> Excerpted records
[Start of section]

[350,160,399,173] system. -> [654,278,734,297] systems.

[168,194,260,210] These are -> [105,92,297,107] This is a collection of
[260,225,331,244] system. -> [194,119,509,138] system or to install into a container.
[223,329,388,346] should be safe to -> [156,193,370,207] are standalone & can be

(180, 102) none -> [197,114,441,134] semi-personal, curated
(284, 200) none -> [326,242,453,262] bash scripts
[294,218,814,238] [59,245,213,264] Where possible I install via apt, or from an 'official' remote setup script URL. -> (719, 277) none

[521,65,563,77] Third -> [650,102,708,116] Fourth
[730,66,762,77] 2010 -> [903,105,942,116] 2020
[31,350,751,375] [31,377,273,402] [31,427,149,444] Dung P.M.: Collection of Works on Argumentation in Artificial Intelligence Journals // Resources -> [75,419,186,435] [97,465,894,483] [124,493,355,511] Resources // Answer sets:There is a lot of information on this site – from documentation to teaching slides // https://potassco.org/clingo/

[End of section]
[Start of section]

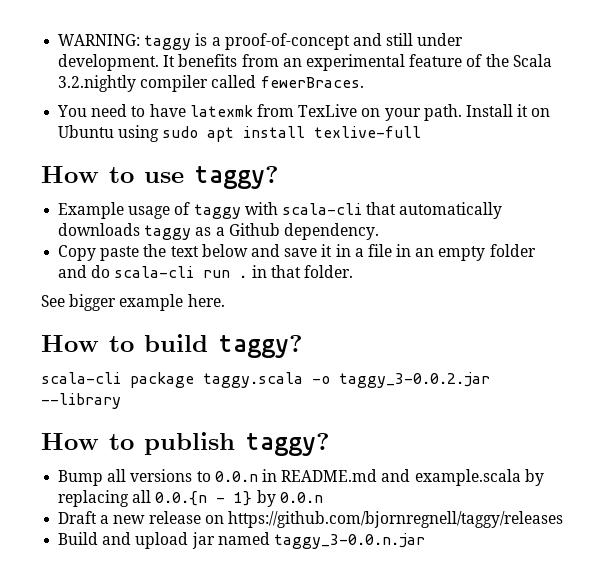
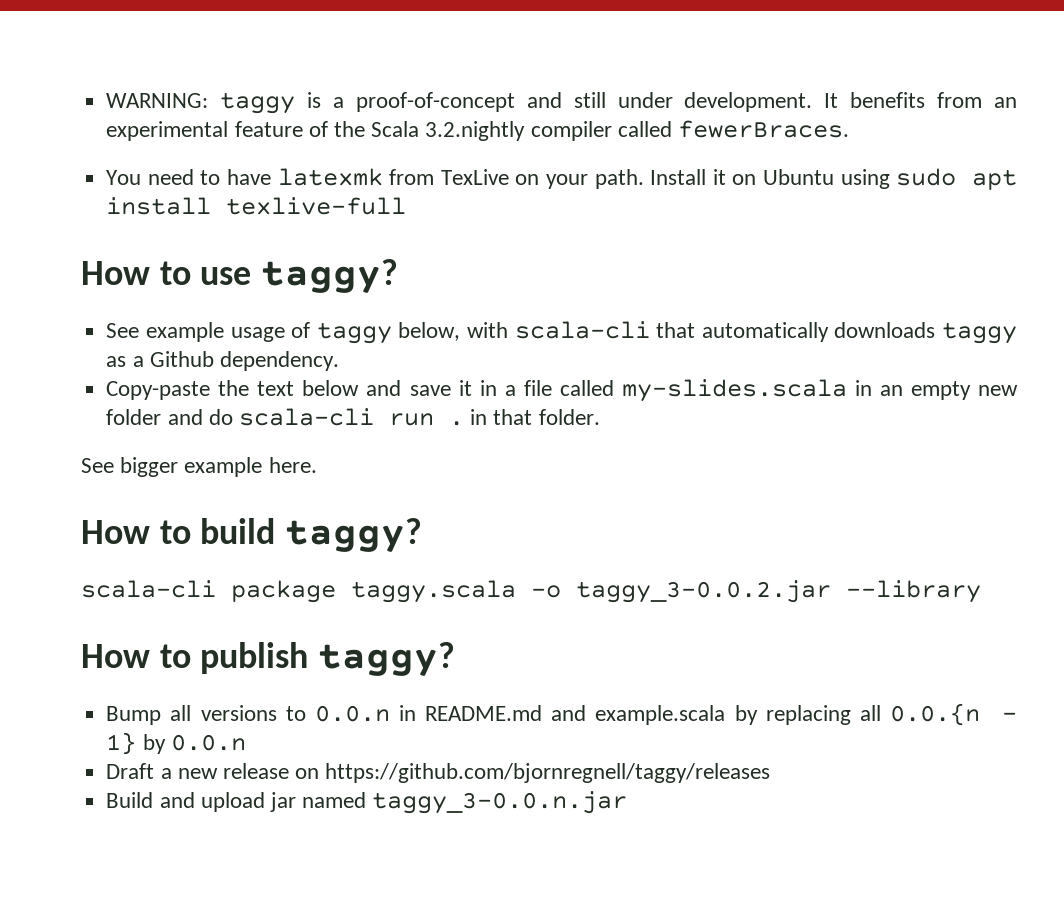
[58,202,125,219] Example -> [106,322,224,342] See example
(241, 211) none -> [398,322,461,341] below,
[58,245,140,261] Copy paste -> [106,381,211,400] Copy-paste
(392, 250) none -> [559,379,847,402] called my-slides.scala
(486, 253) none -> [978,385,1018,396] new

[End of section]
[Start of section]

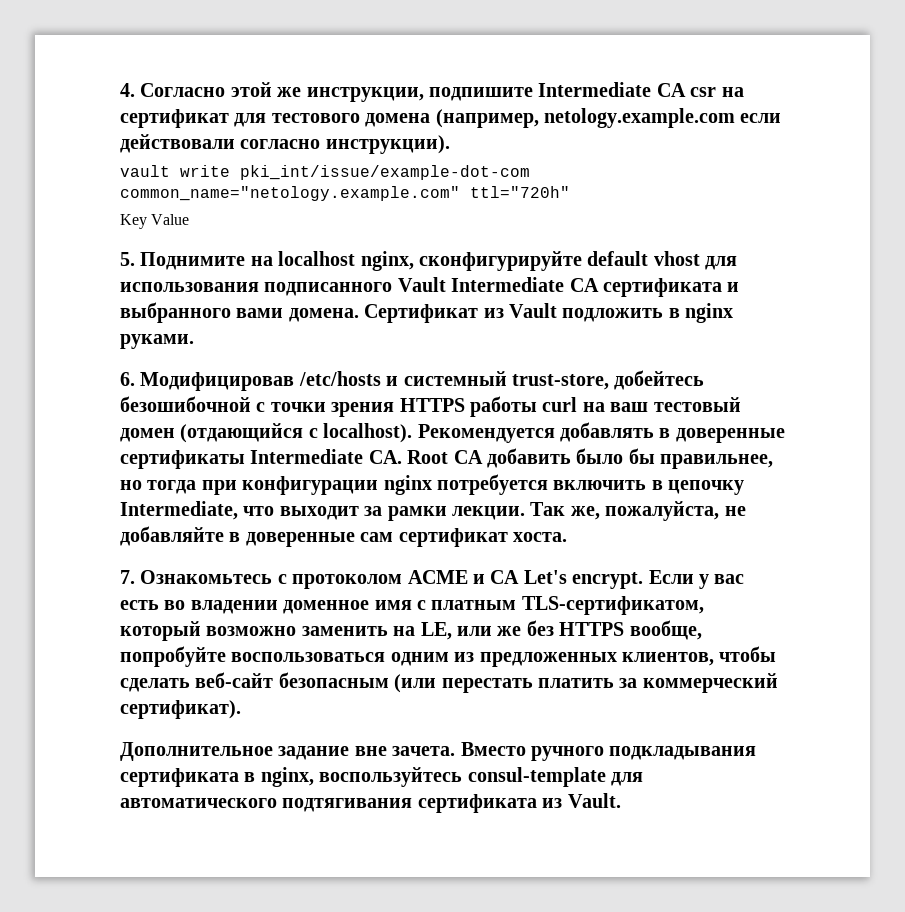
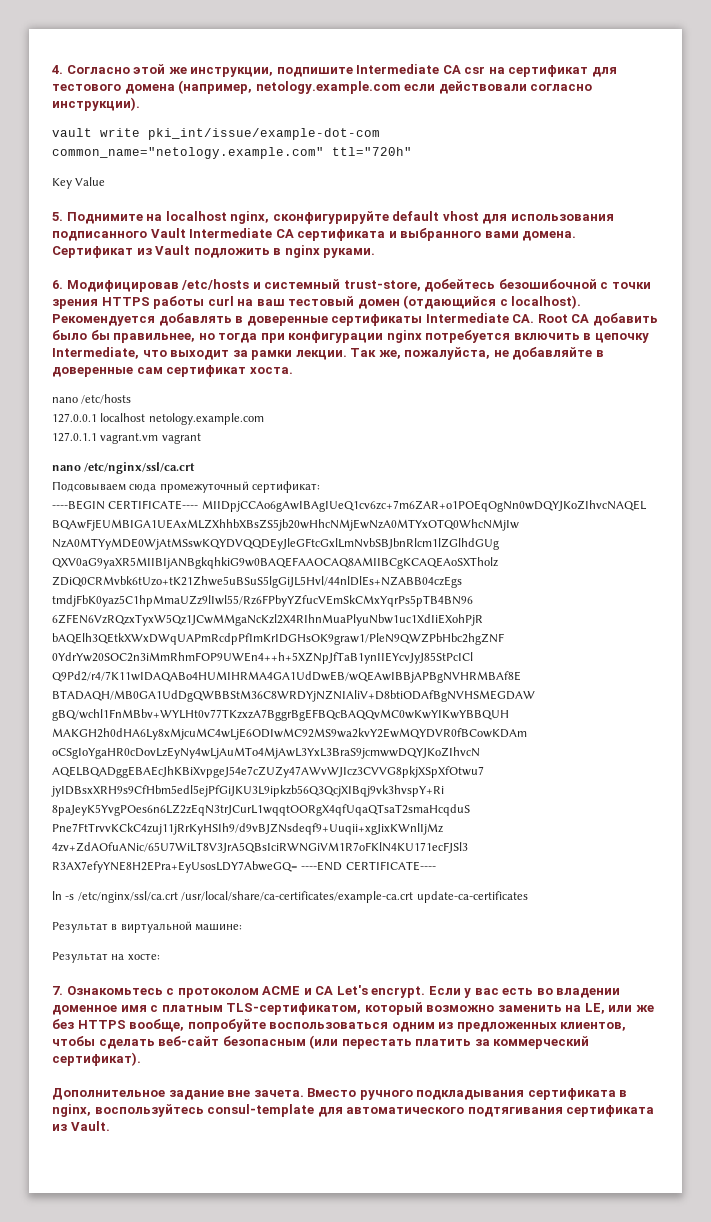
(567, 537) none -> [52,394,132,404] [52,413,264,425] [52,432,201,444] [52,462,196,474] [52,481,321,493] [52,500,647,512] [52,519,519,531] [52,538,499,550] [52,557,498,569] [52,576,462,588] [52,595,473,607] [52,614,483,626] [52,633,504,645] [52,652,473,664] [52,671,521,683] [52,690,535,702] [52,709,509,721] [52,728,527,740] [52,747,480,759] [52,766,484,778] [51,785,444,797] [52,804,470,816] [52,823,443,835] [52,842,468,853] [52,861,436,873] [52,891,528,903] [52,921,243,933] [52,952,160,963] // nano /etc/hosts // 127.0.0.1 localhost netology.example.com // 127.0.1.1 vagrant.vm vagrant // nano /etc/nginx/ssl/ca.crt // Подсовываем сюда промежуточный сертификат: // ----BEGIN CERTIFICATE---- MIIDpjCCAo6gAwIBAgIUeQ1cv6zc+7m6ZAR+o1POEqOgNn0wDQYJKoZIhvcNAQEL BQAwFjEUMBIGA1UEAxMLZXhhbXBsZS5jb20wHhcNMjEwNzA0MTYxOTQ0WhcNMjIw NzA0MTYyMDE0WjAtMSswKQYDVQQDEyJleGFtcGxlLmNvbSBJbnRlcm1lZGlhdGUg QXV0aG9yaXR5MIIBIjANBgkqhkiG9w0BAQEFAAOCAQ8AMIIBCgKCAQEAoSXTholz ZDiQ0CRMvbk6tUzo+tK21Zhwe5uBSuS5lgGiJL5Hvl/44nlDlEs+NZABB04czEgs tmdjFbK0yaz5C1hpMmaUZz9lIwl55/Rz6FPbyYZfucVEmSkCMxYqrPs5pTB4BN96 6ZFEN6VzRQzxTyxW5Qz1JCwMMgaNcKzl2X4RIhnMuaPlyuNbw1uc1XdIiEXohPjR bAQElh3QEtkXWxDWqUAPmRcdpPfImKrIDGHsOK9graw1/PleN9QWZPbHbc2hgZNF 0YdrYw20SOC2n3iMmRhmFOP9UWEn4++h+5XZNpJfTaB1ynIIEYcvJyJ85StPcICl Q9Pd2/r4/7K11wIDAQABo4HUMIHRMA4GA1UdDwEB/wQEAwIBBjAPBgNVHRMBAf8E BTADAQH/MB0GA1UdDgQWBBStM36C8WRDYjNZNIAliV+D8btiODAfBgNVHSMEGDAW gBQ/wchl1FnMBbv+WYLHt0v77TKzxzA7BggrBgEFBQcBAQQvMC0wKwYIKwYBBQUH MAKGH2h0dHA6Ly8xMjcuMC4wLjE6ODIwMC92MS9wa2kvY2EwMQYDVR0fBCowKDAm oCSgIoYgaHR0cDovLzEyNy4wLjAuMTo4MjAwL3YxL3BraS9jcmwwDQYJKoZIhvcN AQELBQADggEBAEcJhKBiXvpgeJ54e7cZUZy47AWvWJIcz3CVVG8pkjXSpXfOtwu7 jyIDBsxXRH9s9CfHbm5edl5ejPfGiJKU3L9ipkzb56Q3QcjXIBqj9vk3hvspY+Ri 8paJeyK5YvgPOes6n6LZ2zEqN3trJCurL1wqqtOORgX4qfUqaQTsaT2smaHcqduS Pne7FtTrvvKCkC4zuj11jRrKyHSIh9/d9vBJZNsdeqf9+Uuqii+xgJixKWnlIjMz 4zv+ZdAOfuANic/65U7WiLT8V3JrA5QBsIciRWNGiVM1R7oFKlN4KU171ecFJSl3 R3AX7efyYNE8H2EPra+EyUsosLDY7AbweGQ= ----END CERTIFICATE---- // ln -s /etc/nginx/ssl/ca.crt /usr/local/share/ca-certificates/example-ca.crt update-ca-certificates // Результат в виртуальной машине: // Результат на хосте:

[End of section]

Using only the entries above, output the line with "[223,329,388,346] should be", the line with "[730,66,762,77] 2010 ->", and all lines between them, exactly as they stand.

[223,329,388,346] should be safe to -> [156,193,370,207] are standalone & can be

(180, 102) none -> [197,114,441,134] semi-personal, curated
(284, 200) none -> [326,242,453,262] bash scripts
[294,218,814,238] [59,245,213,264] Where possible I install via apt, or from an 'official' remote setup script URL. -> (719, 277) none

[521,65,563,77] Third -> [650,102,708,116] Fourth
[730,66,762,77] 2010 -> [903,105,942,116] 2020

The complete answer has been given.